And step 2 is a bit ridiculous - I don’t really want to become a person who Marx, Smith, or Keynes’s books directly speak to. I appreciate the rigor in reading it as a booster and then as a skeptic, but you don’t need to do that to get 90% of the book, which is plenty if this isn’t your field of study or if you don’t absolutely love the book.
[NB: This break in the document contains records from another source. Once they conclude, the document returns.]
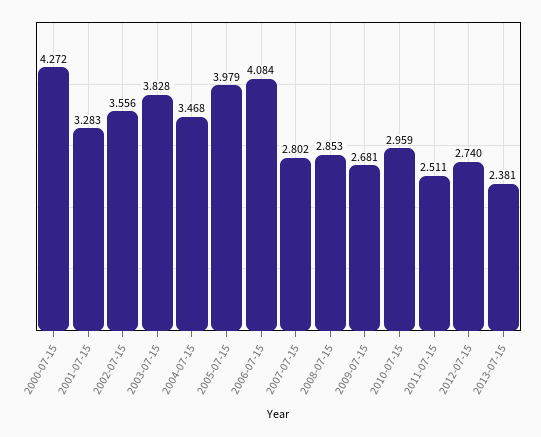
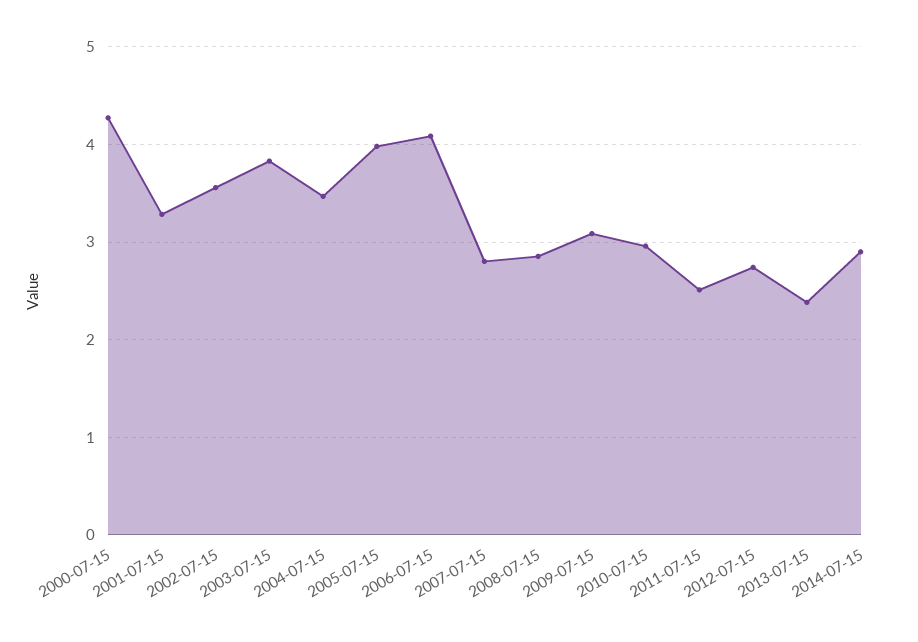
2009-07-15: 2.681 -> 3.1
2014-07-15: none -> 2.9

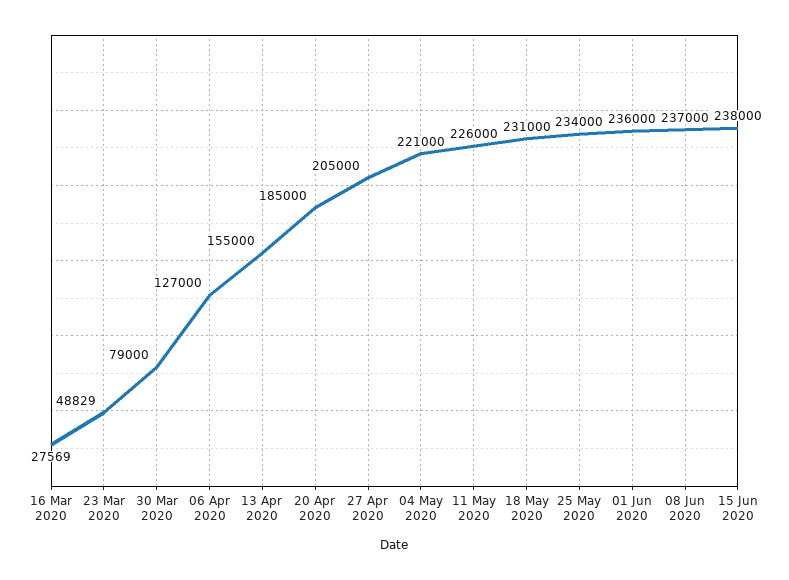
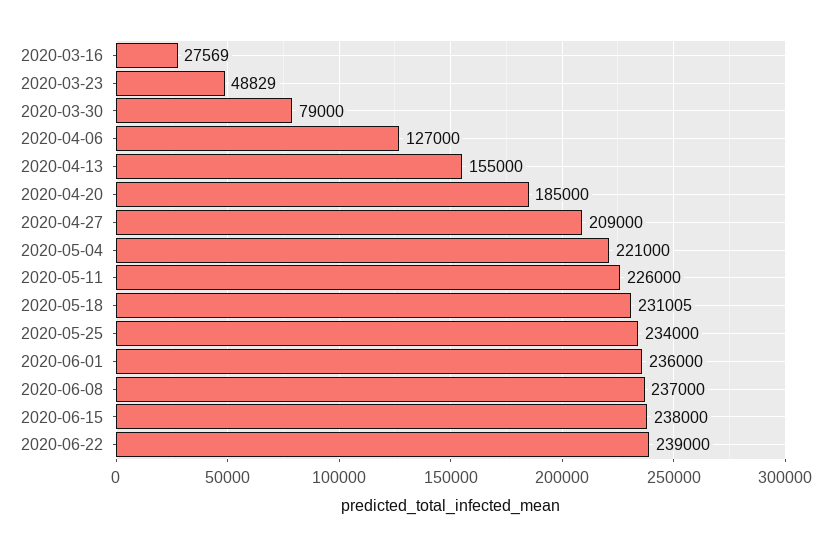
27 Apr 2020: 205000 -> 209000
18 May 2020: 231000 -> 231005
2020-06-22: none -> 239000

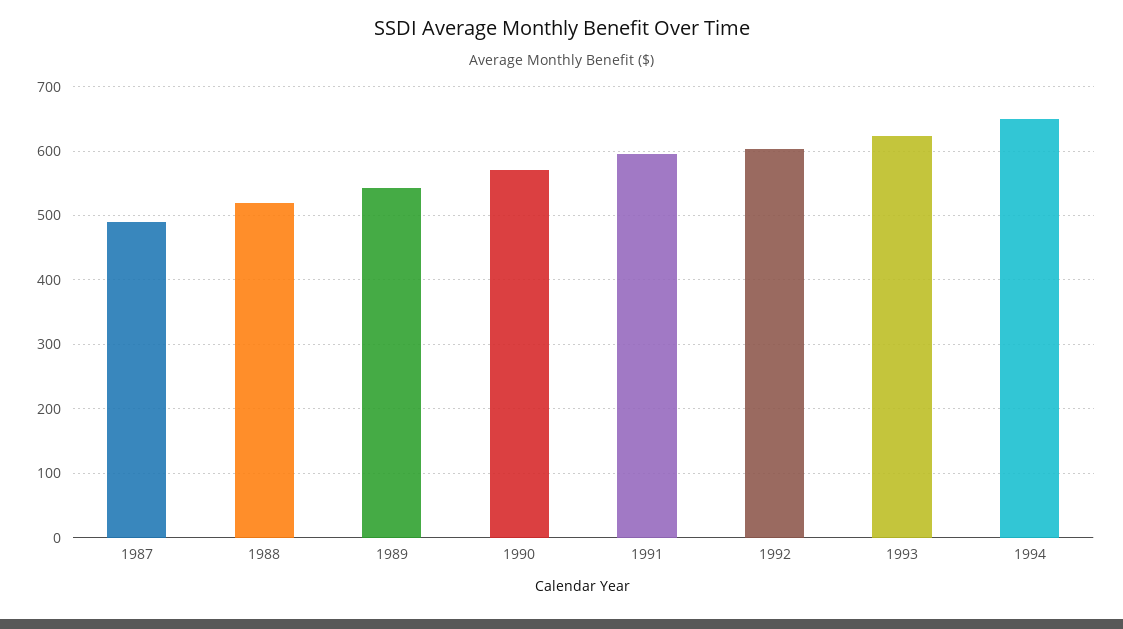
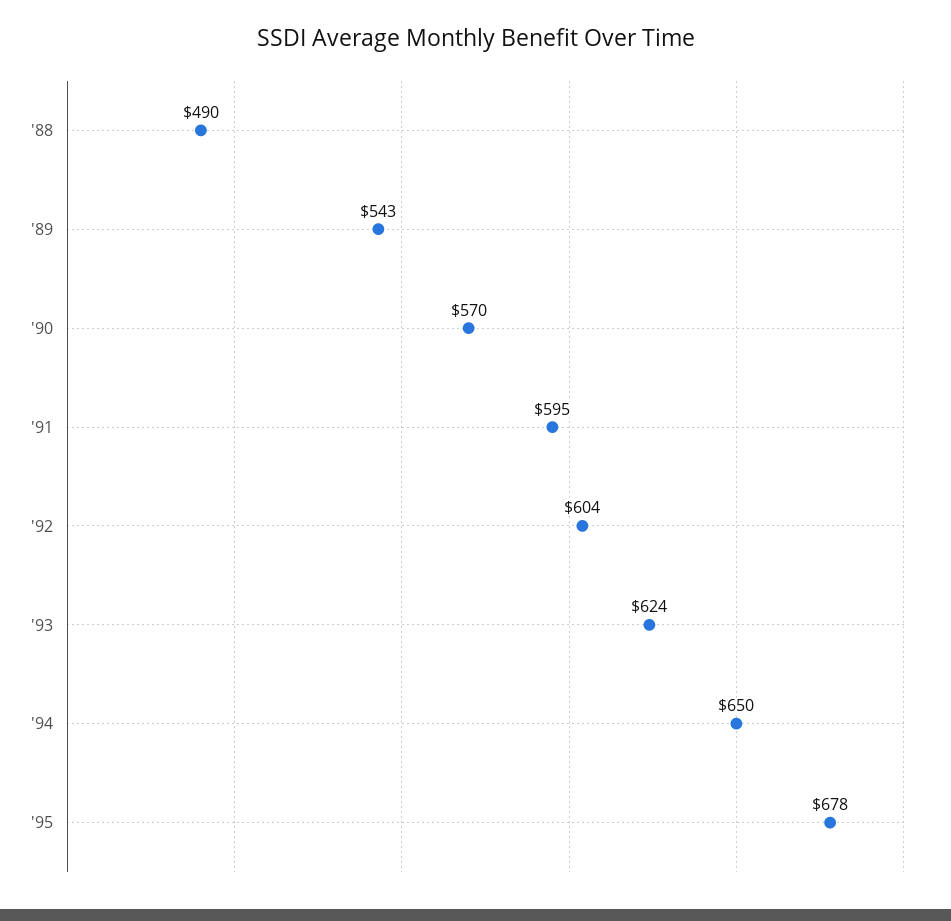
1987: 490 -> none
1988: 520 -> 490
'95: none -> 678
Here’s more practical advice:

  • The single most important thing when reading a dense book is uninterrupted focus and getting in the zone.
  • Therefore, MAKE UNINTERRUPTED TIME to read it, at least an hour at a shot, possibly two. Get your drink, get your comfy chair, get your blanket, whatever you need. This is where books fail most people now, because you can’t get into the groove when you’re constantly checking your phone, just like an open office is death for productivity for workers who need to think. But you can even do this on the bus as long as you focus.
  • If you can’t do this then just give up here, it’s just not for you.
  • Don’t do it lying down. Even with the best of intentions, zzzzzz, then bonk
  • If you find yourself confused, go back a bit and re-read the last page or two given the current context. Perhaps you read something and didn’t realize it would be foundational to the next section. If it’s still confusing, then make a mental bookmark and go on. Often it’s just the author being disorganized and s/he just dropped some assertion in unsupported, or later supported.
  • Be receptive and skeptical at the same time. It’s good mental exercise. Note that this step is optional - you can choose to take it all at face value.
  • Sometimes reading the footnotes is useful, but often it really breaks up the flow and takes you out of it, especially when there are a lot and they are at the back of the book.
  • Don’t be afraid to abandon it if it fails to live up. This is a major time commitment and some books just aren’t worth reading. Generally I skip to another section and see if it’s any better. If not, two strikes and you’re out. For example Marx is not a good writer, maybe just read a summary - but you should at least try once, maybe it’ll catch you.
  • Take notes if that’s your style - I usually like to note things I want to research on the internet when my reading time is done. Don’t try that it now, you’re lost to ADHD.

None of that’s too hard and with that I can regularly clear 700+ page non-fiction.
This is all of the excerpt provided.